One of the reasons I love Jeffrey Eugenides' novel The Marriage Plot is its similarly foggy main characters. Madeleine, Leonard, and Mitchell are Brown seniors in the early 80s who make up a traditional love triangle. Madeleine, the English major of the trio, tries to stretch her love of literature to accommodate the hip critical theories taught in class. Leonard, a brilliant manic depressive, and Mitchell, a Religion major smitten by Madeleine, are both bolder in intellectual and career plans than she is. As Madeleine finishes her senior year, she's a little lost: she starts to think her thesis on "the marriage plot" in 18th century novels is stodgy, irrelevant and reflective of how uncool she is compared to her peers. Her upper crust childhood of chintz and sanity slightly shames her, and she finds herself drawn to mysterious, charismatic Leonard. Hot college passion ensues, and, for once, Madeleine doesn't feel old-fashioned. But the flames dampen when Leonard is non-compliant with his medication, preferring mania over depression. To thicken the plot, the characters make some very bad choices. Should Madeleine marry the pharmaceutically reformed Leonard? No! Should Mitchell keep believing Madeleine will one day love him? Hell no! But these characters choose the bumpy road, and the wiser reader enjoys the ride.
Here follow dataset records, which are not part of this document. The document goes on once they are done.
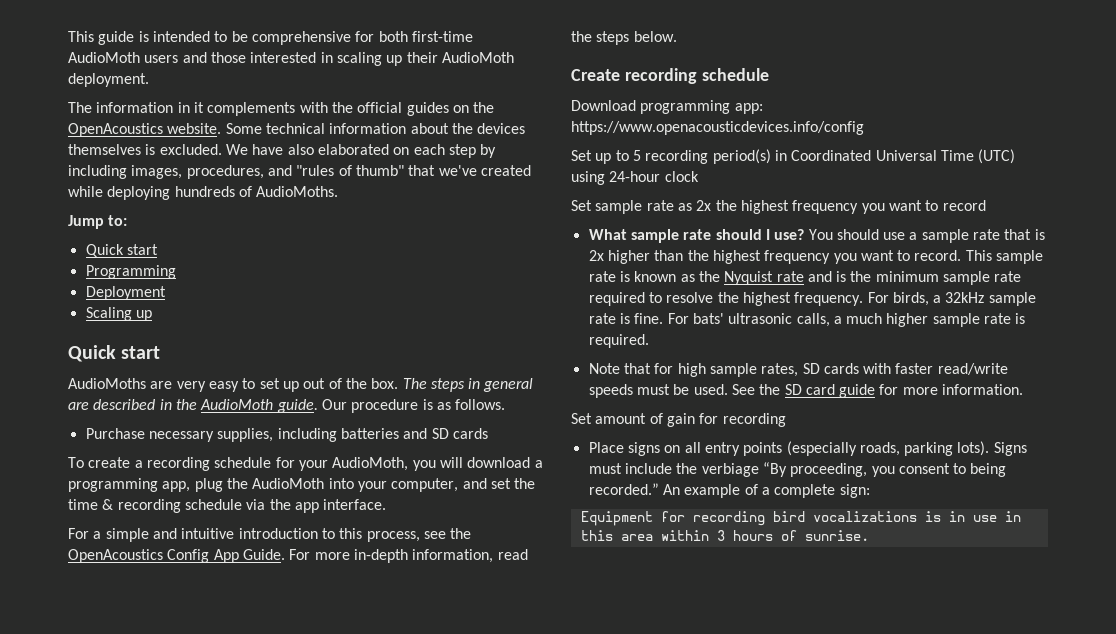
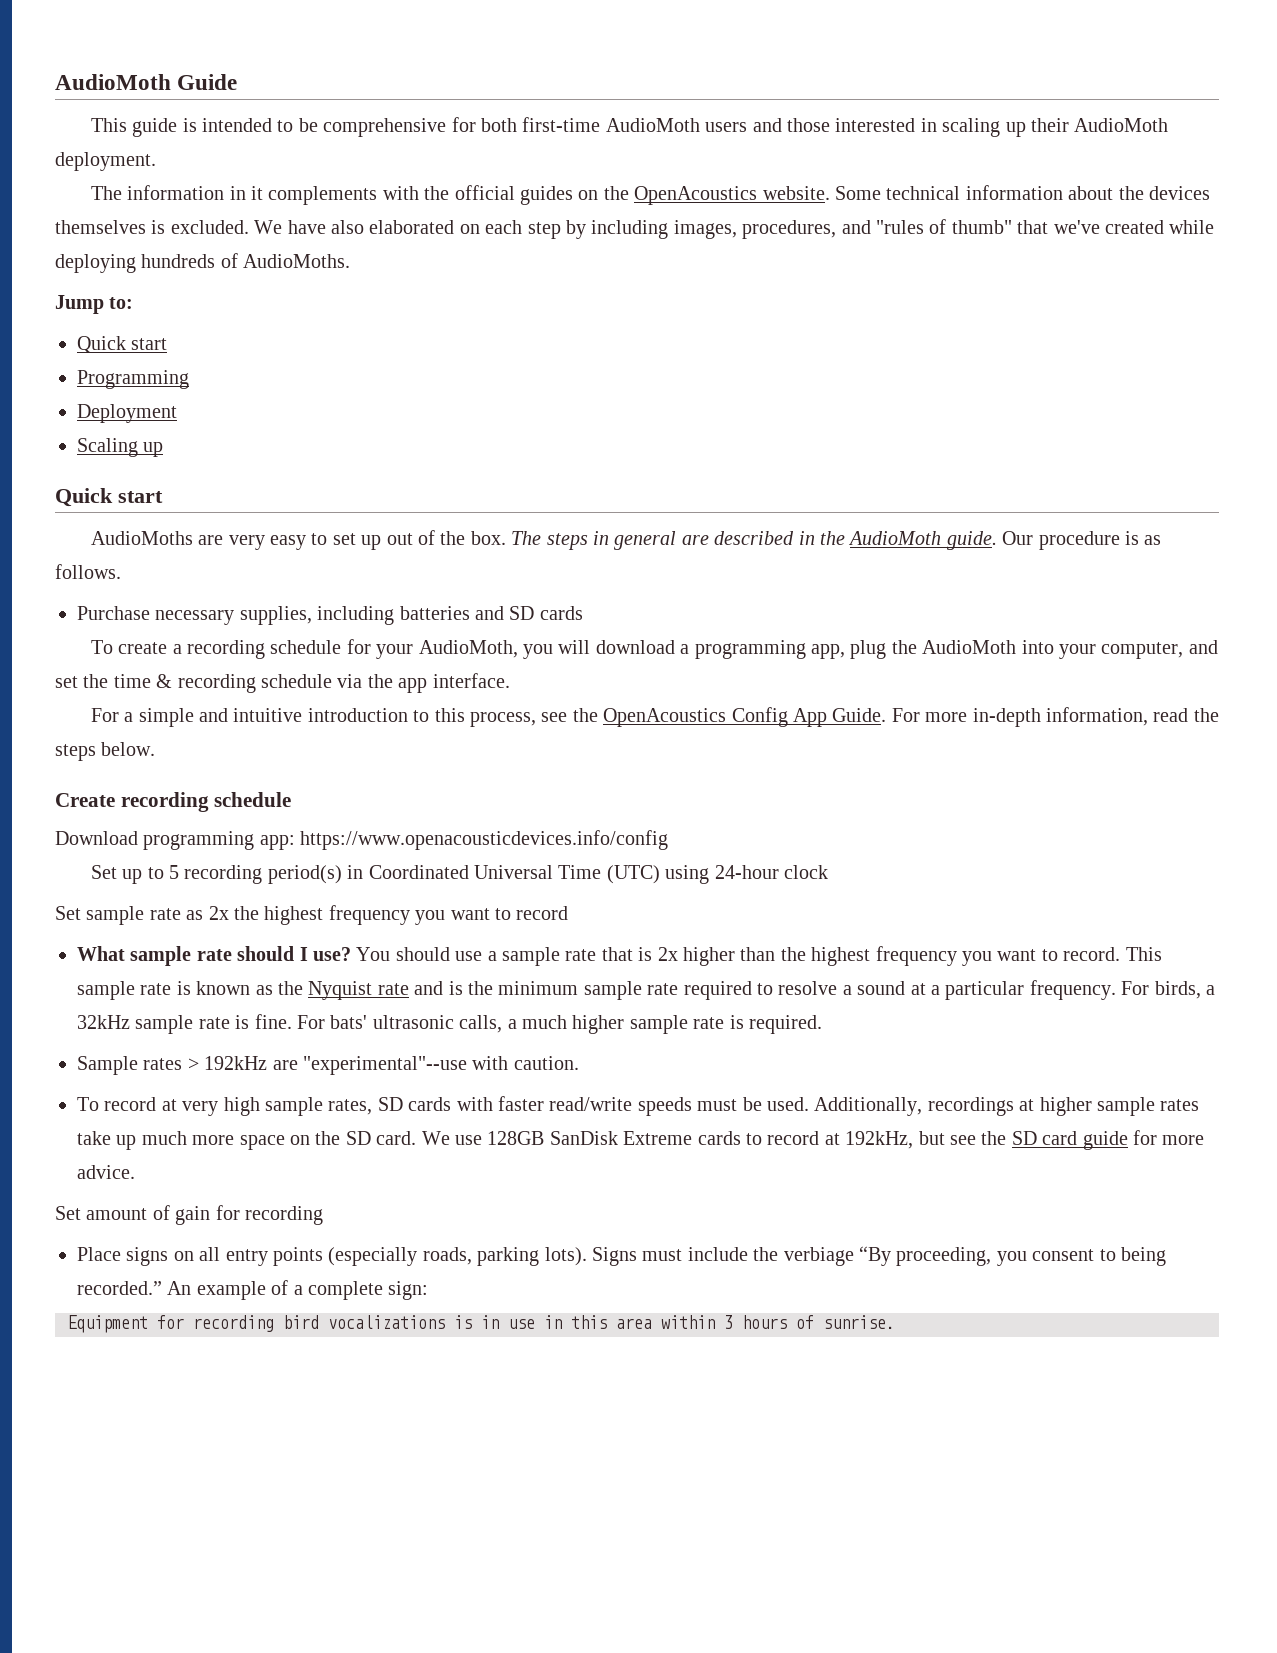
+ AudioMoth Guide
- This sample rate is known as the Nyquist rate and is the minimum sample rate required to resolve the highest frequency.
+ This sample rate is known as the Nyquist rate and is the minimum sample rate required to resolve a sound at a particular frequency.
- Note that for high sample rates, SD cards with faster read/write speeds must be used.
+ Sample rates > 192kHz are "experimental"--use with caution.
+ To record at very high sample rates, SD cards with faster read/write speeds must be used.
- See the SD card guide for more information.
+ Additionally, recordings at higher sample rates take up much more space on the SD card. We use 128GB SanDisk Extreme cards to record at 192kHz, but see the SD card guide for more advice.

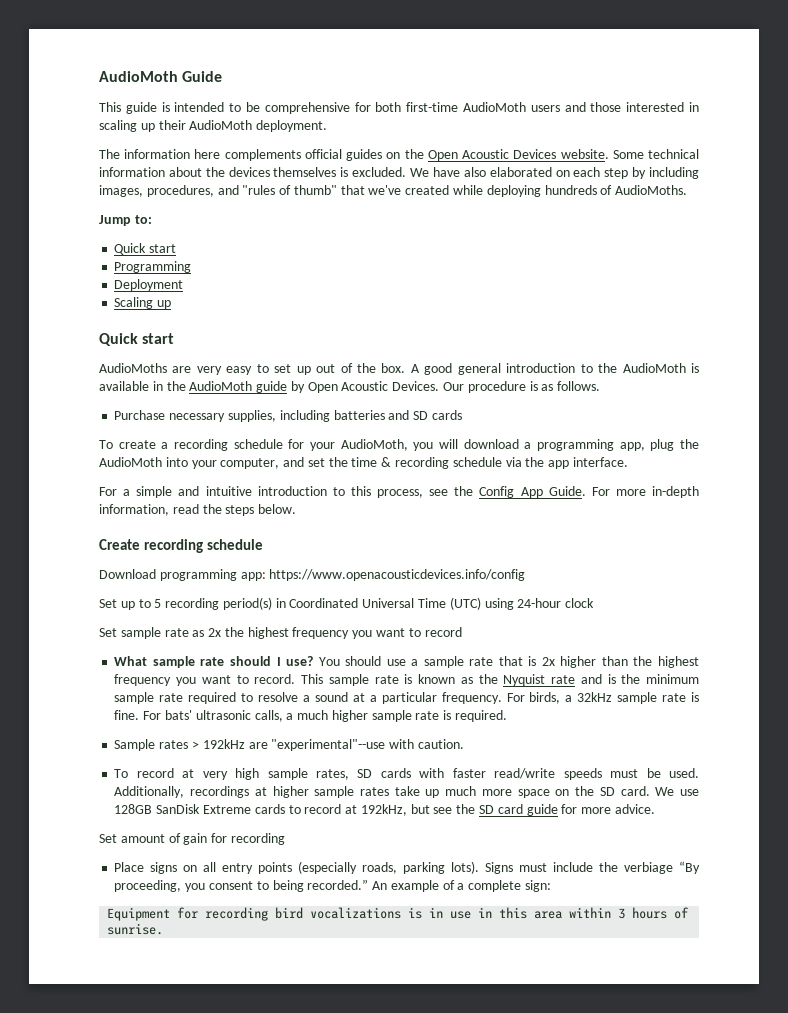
- The information in it complements with the official guides on the OpenAcoustics website.
+ The information here complements official guides on the Open Acoustic Devices website.
- The steps in general are described in the AudioMoth guide.
+ A good general introduction to the AudioMoth is available in the AudioMoth guide by Open Acoustic Devices.
- For a simple and intuitive introduction to this process, see the OpenAcoustics Config App Guide.
+ For a simple and intuitive introduction to this process, see the Config App Guide.

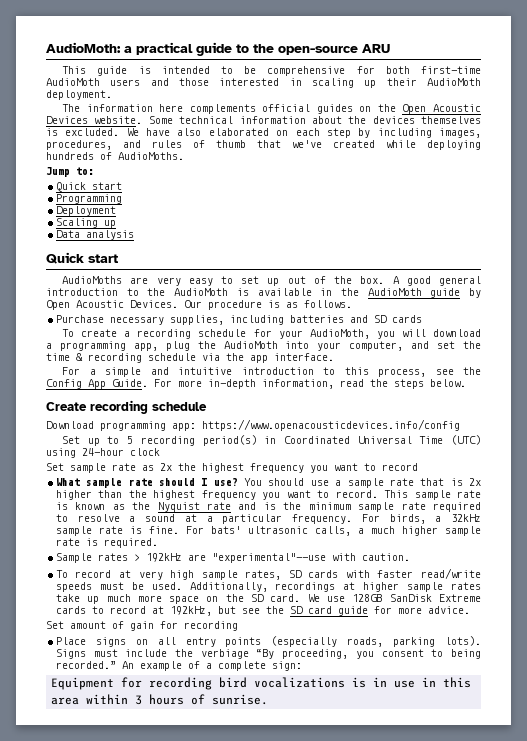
- AudioMoth Guide
+ AudioMoth: a practical guide to the open-source ARU
- We have also elaborated on each step by including images, procedures, and "rules of thumb" that we've created while deploying hundreds of AudioMoths.
+ We have also elaborated on each step by including images, procedures, and rules of thumb that we've created while deploying hundreds of AudioMoths.
+ Data analysis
Perhaps, the most compelling lesson of The Marriage Plot is that many bad choices can be fixed. One can dissolve a rotten marriage, resolve infatuation, and even craft a career from English courses. Madeleine decides to pursue a PhD in Victorian Studies and become a professor after all, a job which seems highly suited to her passion and background. The story ends by showing the lost finding their way, if only jaunt by jaunt. There's truth to this pattern: college graduation forces us out into the world, and we stumble and make mistakes. But we can correct these choices, sometimes several times, and in this way we move through the years. By middle age, you find that you've made a life.
What does one do with an English major? You know, I really don't think it matters.